A particularly tough thing to watch is the interviews included from some of the doctors and legislators who actively tried to limit or remove the basic rights of AIDS victims, going so far as to insist that an island-quarantine and forced HIV-Positive tattooing was a solution. It’s incredibly generous but also necessary that the documentary provides multiple perspectives on what happens, because the end result is a framework that allows the viewer to see the truth of the matter, including how terribly effective and unwittingly hateful people can be when they are afraid. The reality of cruel mobs protesting funerals where friends and family of the dead grieved is truly horrendous, but also may help some of the audience to contextualize the frustrating and discouraging American culture we know today – these events have happened in our lifetime, even if some of us were only children at the time.

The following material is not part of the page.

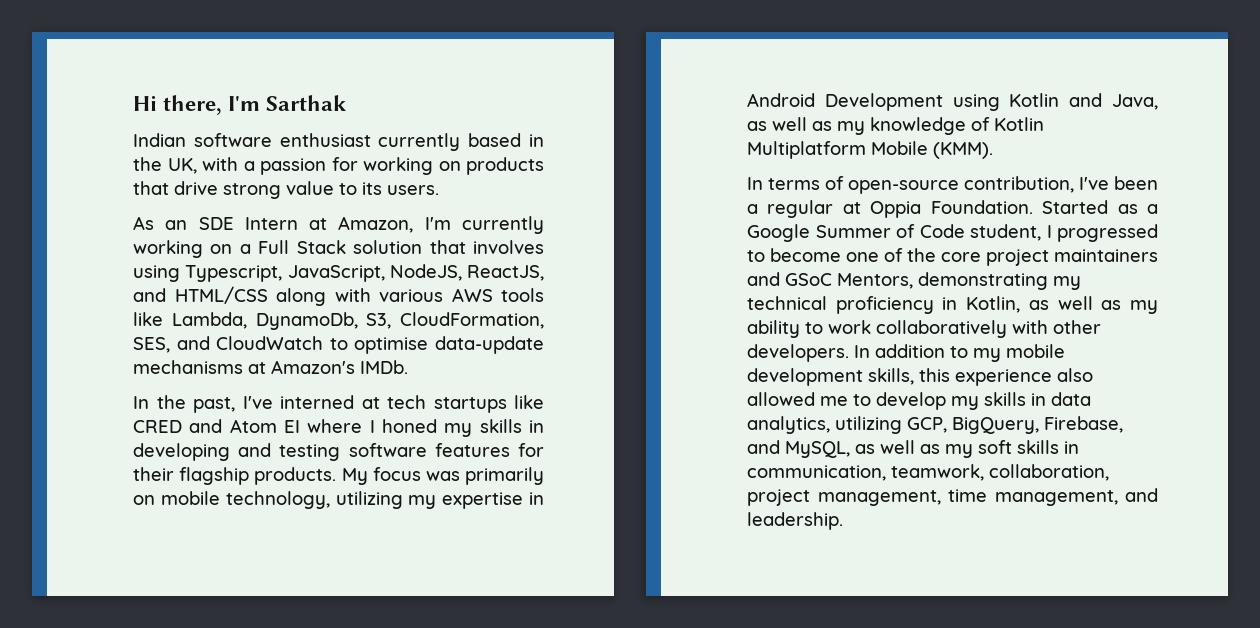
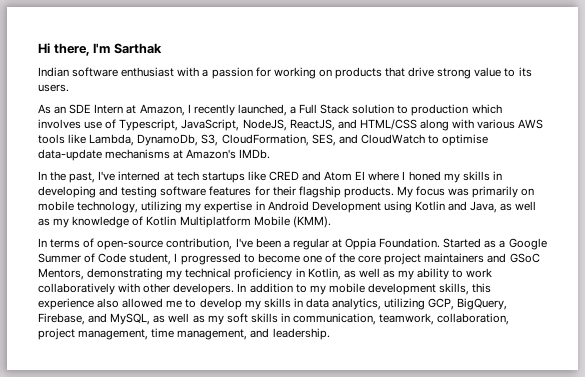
- Indian software enthusiast currently based in the UK, with a passion for working on products that drive strong value to its users.
+ Indian software enthusiast with a passion for working on products that drive strong value to its users.
- As an SDE Intern at Amazon, I'm currently working on a Full Stack solution that involves using Typescript, JavaScript, NodeJS, ReactJS, and HTML/CSS along with various AWS tools like Lambda, DynamoDb, S3, CloudFormation, SES, and CloudWatch to optimise data-update mechanisms at Amazon's IMDb.
+ As an SDE Intern at Amazon, I recently launched, a Full Stack solution to production which involves use of Typescript, JavaScript, NodeJS, ReactJS, and HTML/CSS along with various AWS tools like Lambda, DynamoDb, S3, CloudFormation, SES, and CloudWatch to optimise data-update mechanisms at Amazon's IMDb.

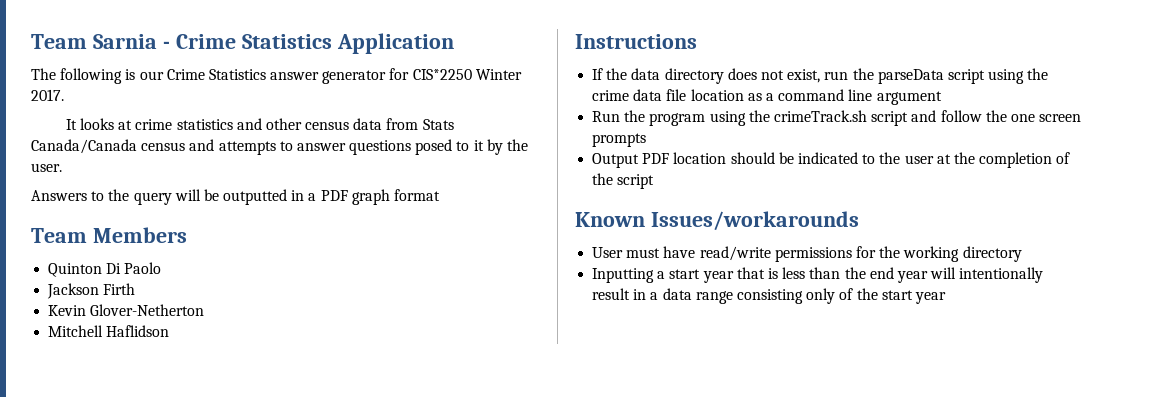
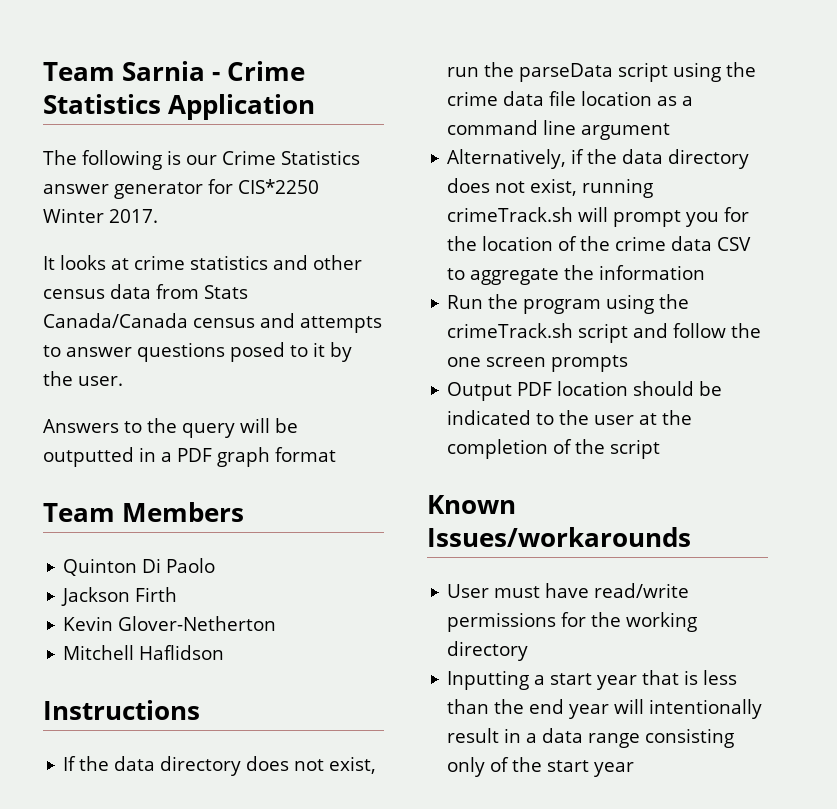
+ Alternatively, if the data directory does not exist, running crimeTrack.sh will prompt you for the location of the crime data CSV to aggregate the information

At one point, a small child is seen outside a church, protesting alongside his parents, sporting a disturbingly hateful sign. Despite how awful it is, such imagery may provide us some insight into how certain people who grew up in that era –  people who might today be our mothers and fathers, or aunts and uncles – would have difficulty undoing the very thorough work done by their elders to condition a whole generation of people to think that the homosexual community isn’t worthy of basic human rights. The most important thing that this film has to say is that all people need care. So often, during the AIDS epidemic, the homosexual community was vilified and punished for things that were not their fault, and it is heinous that they were regularly excluded from being treated as human beings during their darkest hours. People require compassion, and it doesn’t matter who someone is or where they come from or what kind of sex they choose to have. When someone is in need, providing care is the most honorable, decent thing that you could do, and anyone who would argue against that is wrong.

It’s interesting to me that this documentary was commissioned by Johnson & Johnson – a company that has spent the last decade embroiled in litigation over some truly horrific failings, including mass fraud, bribery, and knowingly providing untested and defective medical devices like hip replacements and pelvic mesh that have caused debilitating disabilities in thousands of patients. Perhaps 5B is an attempt from J&J to do some image-cleaning in front of audiences and broker forgiveness (undeserved, let me assure you) from the public.

Regardless of who funded it, I cannot deny that this documentary is effective and critical viewing for anyone born after the 80’s. So little is taught in American schools about this tumultuous time in our very recent history, and I can only hope that this spectacular film exposes as many people as possible to the tragedy of the epidemic, the hope we have for the future as science and medicine continue to fight the virus, and the powerful inspiration these nurses offer. Medicine is crucial to all in need, and these people were truly providing the best medicine they could when they demonstrated the purest kind of love for their patients: care.

Grade: A

5B is now playing in theaters in the US.